Ce film, aux dialogues assez rares mais aux paroles pesées, captive en évitant de tomber dans la multiplication des détails insignifiants. Au milieu du film, belle séquence de jazz chanté.

 

"MUNA MOTO"
de Jean-Pierre Dikongué Pipa

Cameroun, 1975, NB, 90 min.

Un homme et une femme… Lui, Ngando, et Elle, Ndomé, s’aiment. Ngando demande Ndomé en mariage mais la famille de Ndomé lui rappelle qu’il doit s’acquitter de la dot. Orphelin, il fait appel à son oncle qui, déjà marié à trois femmes qu'il prétend stériles, décide d’épouser la jolie fille qui attend un enfant de Ngando : l'Enfant de l'autre, tel est le sens du titre.

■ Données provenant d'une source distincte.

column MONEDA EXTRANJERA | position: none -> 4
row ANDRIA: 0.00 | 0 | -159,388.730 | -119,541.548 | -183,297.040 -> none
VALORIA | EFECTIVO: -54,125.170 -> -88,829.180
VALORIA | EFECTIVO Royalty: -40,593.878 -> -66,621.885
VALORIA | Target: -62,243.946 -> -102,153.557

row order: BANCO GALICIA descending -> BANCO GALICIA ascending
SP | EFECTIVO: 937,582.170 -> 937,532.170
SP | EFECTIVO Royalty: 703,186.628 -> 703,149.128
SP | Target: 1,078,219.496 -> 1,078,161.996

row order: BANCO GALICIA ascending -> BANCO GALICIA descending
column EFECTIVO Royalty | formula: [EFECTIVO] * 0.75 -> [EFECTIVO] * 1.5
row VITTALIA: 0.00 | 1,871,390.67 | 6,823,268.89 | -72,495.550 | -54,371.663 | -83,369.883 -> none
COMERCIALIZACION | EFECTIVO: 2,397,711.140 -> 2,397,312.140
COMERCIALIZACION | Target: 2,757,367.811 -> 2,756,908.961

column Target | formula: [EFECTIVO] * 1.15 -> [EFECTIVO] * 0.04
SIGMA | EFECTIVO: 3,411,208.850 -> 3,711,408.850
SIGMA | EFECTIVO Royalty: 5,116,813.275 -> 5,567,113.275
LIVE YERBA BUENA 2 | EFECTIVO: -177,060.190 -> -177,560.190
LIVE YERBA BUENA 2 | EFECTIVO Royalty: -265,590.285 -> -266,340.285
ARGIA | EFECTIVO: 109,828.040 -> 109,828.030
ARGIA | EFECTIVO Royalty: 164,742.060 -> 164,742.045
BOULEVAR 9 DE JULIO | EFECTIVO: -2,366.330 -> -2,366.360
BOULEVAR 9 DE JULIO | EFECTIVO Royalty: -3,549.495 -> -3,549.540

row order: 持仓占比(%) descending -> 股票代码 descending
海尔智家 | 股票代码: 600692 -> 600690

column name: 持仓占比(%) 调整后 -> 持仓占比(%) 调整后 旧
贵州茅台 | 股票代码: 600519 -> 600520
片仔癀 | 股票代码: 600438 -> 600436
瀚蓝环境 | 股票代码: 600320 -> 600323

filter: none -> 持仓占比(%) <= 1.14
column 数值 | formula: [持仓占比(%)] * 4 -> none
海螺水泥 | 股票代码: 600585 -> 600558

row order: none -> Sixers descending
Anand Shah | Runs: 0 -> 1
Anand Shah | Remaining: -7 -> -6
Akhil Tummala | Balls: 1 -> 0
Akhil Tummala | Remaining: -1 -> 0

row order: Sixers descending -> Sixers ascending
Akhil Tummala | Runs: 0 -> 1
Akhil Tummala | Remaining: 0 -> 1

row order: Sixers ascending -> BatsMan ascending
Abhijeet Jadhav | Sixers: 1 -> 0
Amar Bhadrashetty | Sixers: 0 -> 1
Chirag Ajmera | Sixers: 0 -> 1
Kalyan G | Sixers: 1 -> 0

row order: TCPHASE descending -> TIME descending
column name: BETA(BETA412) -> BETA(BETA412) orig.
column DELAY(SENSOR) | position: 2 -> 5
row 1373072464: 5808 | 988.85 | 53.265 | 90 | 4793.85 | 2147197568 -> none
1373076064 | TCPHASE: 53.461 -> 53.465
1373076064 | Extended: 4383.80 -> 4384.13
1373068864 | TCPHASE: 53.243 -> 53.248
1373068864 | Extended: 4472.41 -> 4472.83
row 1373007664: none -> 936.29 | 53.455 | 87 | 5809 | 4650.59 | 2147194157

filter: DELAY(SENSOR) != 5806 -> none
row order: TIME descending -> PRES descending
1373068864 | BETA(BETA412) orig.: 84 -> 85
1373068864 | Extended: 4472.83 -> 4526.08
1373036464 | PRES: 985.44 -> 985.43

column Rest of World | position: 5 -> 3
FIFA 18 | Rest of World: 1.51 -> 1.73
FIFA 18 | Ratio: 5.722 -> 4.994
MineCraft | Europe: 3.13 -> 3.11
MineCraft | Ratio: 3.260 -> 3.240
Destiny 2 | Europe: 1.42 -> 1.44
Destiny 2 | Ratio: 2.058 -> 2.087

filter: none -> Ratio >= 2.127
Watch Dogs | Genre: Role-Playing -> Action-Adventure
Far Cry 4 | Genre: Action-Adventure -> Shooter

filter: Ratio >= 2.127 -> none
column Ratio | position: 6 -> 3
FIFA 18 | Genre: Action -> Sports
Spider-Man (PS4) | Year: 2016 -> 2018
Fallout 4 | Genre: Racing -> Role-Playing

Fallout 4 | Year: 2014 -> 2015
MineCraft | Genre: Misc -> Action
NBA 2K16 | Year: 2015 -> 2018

Désespéré, le beau Ngando, le jour de la fête traditionnelle du Ngondo enlève sa propre fille. Mais la justice post-coloniale est à l'œuvre et Ngando pourrait bien connaître le palais de justice et la prison de Douala.

 
"LE MANDAT"
de Ousmane Sembène

Sénégal, 1968, NB


Le facteur apporte au chef de famille un mandat venu de Paris. Sans rien dire, ses deux épouses en font état à la "boutique" pour obtenir huile et riz afin de nourrir leurs sept enfants. La rumeur naît et se répand : chacun vient "taper" le personnage principal, analphabète, sans papiers… À travers cette aventure mi-dramatique mi-humoristique le réalisateur plonge le public au cœur de la culture africaine musulmane, sans oublier la moralité finale : l'honnêteté n'a pas de valeur dans ce pays. C'était  déjà, en 1968, une fable dénonçant l'hypocrisie, la bassesse et de la corruption en Afrique Noire. –  Le réalisateur Ousmane Sembène est décédé en juin 2007.
 

• Chaque année en mars, se déroule à Milan un très remarquable festival du film africain.